A comunidade por trás da Telegram Open Network, ou TON, está lançando hoje a versão gratuita dos tokens e da blockchain TON, sem o Telegram. A decisão de excluir o aplicativo de mensagens do projeto está relacionada ao impasse com as autoridades dos Estados Unidos.
A comunidade lança versão gratuita da blockchain TON.
A comunidade TON, que consiste em uma equipe independente dent validadores de rede, desenvolvedores de software e usuários da rede, já havia demonstrado interesse em lançar a rede, apesar dos desafios impostos pela Comissão de Valores Mobiliários dos Estados Unidos (SEC).

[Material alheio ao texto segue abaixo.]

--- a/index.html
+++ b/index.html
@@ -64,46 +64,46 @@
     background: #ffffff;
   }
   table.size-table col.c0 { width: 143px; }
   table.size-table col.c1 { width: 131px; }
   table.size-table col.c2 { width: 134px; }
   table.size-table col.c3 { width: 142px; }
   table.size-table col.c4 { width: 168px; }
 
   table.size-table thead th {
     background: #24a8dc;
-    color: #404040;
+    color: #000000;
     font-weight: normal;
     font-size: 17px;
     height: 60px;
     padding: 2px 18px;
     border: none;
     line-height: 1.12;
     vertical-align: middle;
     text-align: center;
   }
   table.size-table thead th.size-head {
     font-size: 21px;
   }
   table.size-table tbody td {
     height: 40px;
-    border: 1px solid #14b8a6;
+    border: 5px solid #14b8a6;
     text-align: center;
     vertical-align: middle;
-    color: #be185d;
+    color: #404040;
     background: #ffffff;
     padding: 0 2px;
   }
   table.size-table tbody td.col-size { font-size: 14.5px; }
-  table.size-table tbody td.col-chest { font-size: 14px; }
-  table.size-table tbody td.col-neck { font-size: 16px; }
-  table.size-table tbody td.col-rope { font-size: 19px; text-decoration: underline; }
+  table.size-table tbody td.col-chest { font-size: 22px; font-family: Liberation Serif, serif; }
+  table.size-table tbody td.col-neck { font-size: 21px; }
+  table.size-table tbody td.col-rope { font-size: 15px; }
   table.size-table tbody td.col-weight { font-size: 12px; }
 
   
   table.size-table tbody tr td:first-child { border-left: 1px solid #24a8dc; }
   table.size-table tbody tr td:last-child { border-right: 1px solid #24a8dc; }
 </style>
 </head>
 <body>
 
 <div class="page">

No entanto, segundo o relatório, a comunidade anunciou que lançará de forma independente dent blockchain TON gratuita em 7 de maio, incluindo a versão gratuita dos tokens TON. Isso posicionaria a blockchain TON como uma "blockchain comprovadamente descentralizada".
Após o lançamento, a versão gratuita da blockchain TON seria validada e mantida por um grupo de usuáriosdent , que trabalham em prol da Declaração de Descentralização (DOD). Isso é conhecido como a Declaração de Descentralização, documento que orienta as operações da comunidade TON gratuita.
Como era de se esperar, a comunidade mencionou que a decisão de separar o Telegram do lançamento se deve aos processos judiciais nos Estados Unidos, provavelmente relacionados à venda de sua criptomoeda nativa, chamada Grams. Vale lembrar que a empresa de mídia social é a criadora original do TON.
Ainda não há suporte para cidadãos dos EUA.
A comunidade gratuita TON explicou que qualquer pessoa pode optar por se tornar membro da rede, registrando-se no Departamento de Defesa dos EUA, com exceção dos Estados Unidos. No momento, a comunidade afirmou que organizações e indivíduos nos EUA não podem fazer parte da rede, pelo menos inicialmente.
Ao mesmo tempo em que garantiu que a rede será eventualmente aberta a cidadãos dos EUA, a comunidade declarou:
No entanto, à medida que avançamos para alcançar a descentralização completa, todas essas barreiras serão removidas organicamente. Não haverá mais nenhuma autoridade centralizada em posição de sequer tentar responder a perguntas sobre quem pode ou não participar.